Plotting a Coup in Iran? // The Guards are not letting their guard down

Some of us believe that the ultra-right Revolutionary Iranian Guard Corps (IRGC) is preparing to launch a coup against their elected (and comparatively moderate) president, Hassan Rouhani. Rouhani’s “crime” was not so much that he signed off on the no nuclear weapons pledge with the West, as that was probably inevitable in any deal to lift the sanctions that were strangling the Iranian economy. Even the Ayatollah knew that Iran was heading for bankruptcy, which is why he authorized Rouhani’s nuclear deal in the first place.

The IRGC’s real problem with Rouhani is that he seems quite serious about reigning in the rampant corruption within the IRGC. In the long run, the IRGC’s greedy financial arm is almost as much a drain on the national economy as the sanctions. Rouhani has insisted there would be no more insider no-bid deals from public funds. The IRGC is completely shut out of lucrative government contracts unless it agrees to participate in competitive bidding. How impertinent!

The IRGC is determined to get rid of Rouhani one way or the other. At first, they attacked his nuclear deal by developing long-range missiles capable of carrying nuclear warheads. The Ayatollah promptly slapped their wrist by placing short-range restrictions on the IRGC’s missiles. They whined but obeyed.

If the Ayatollah could not be goaded into taking action against Rouhani, then maybe Trump could. The IRGC turned up the heat by pumping billions of dollars into the Hezbollah militias that were killing American and allied soldiers in Syria.

Similarly, terrorist groups in Gaza were suddenly flush with cash, as were the rebels in Yemen, who were also provided with Iranian-made missiles to shoot at the Saudis. In May 2018, the new Trump administration had had enough. They withdrew from the nuclear accords and reimposed sanctions on Iran because of its support of terrorism.

The European nations accused Trump of overreacting. Every Western intelligence service agreed that Rouhani’s elected regime had scrupulously adhered to the terms of the nuclear treaty in good faith. It was his political opponents—the IRGC—who were trying to sabotage the deal and turn Iranian voters against Rouhani and towards the IRGC.

To Trump, it was a distinction without a difference. They were all Iranians who obeyed the orders of the Ayatollah. Trump had a point; the Ayatollah had to have personally approved the IRGC’s terror spree as a political counterweight to Rouhani’s nuclear treaty.

To the IRGC’s delight, the Ayatollah gave Rouhani a deadline for him to circumvent the new sanctions (or end them) or else he would turn matters over to the IRGC. In May 2019, the deadline was up, but the Ayatollah was still waffling. Rouhani was the only one who had convinced the Europeans to drop sanctions and invest in Iran. By and large, the Iranian people recognized this. They saw Rouhani as evil, but the lesser of two evils when compared to the totally corrupt IRGC.

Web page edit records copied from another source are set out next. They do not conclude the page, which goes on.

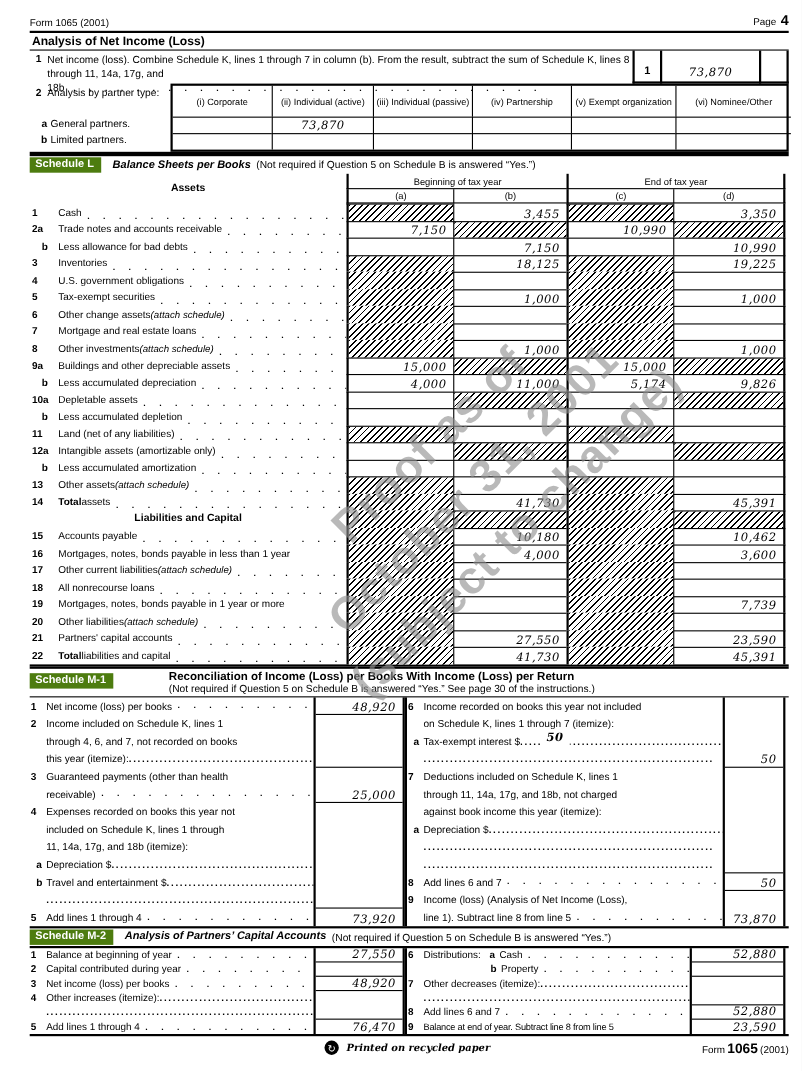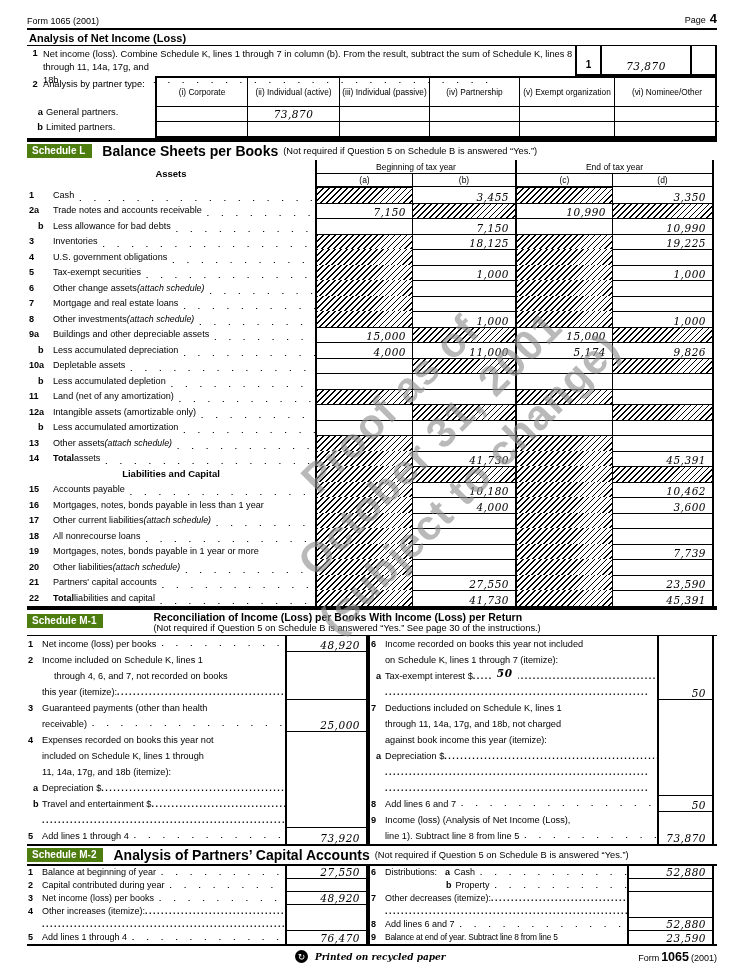"Balance Sheets per Books" .schtitle { font-size: 14px -> 10px; font-style: none -> italic }
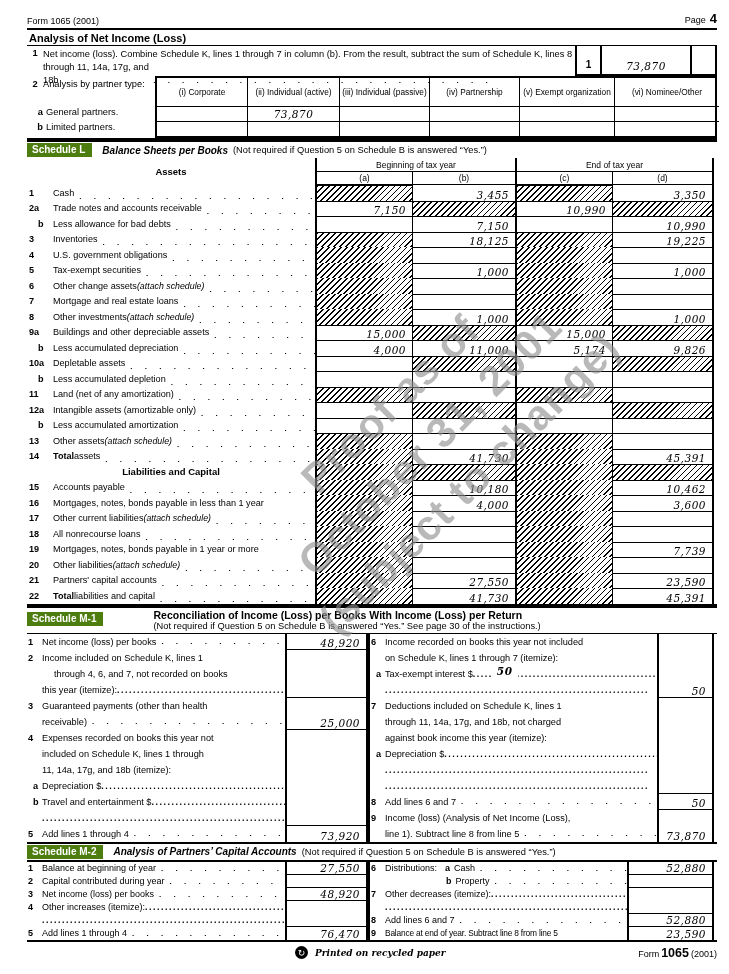"Land (net of any amortization)" div { text: amortization -> liabilities }
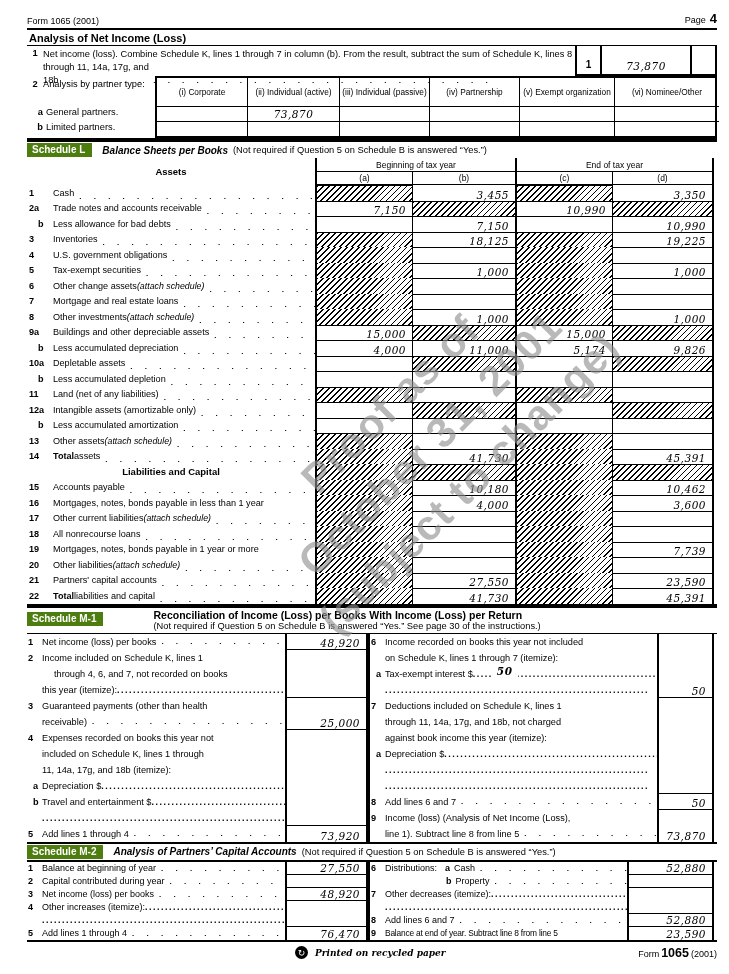"through 4, 6, and 7," div.mline { gap: 12px -> none }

The primary reason the IRGC stayed so close to power with the Ayatollah was that many, if not most, of the clerics in Iran had become financially dependent on the IRGC, and everyone on the street knew it. Moreover, the Iranian people want their dwindling tax dollars spent on domestic issues, not wasted on more of the IRGC’s foreign military adventures to prop up Assad’s dictatorship in Syria, or finance the IRGC’s terrorist groups in Yemen, Lebanon or Gaza.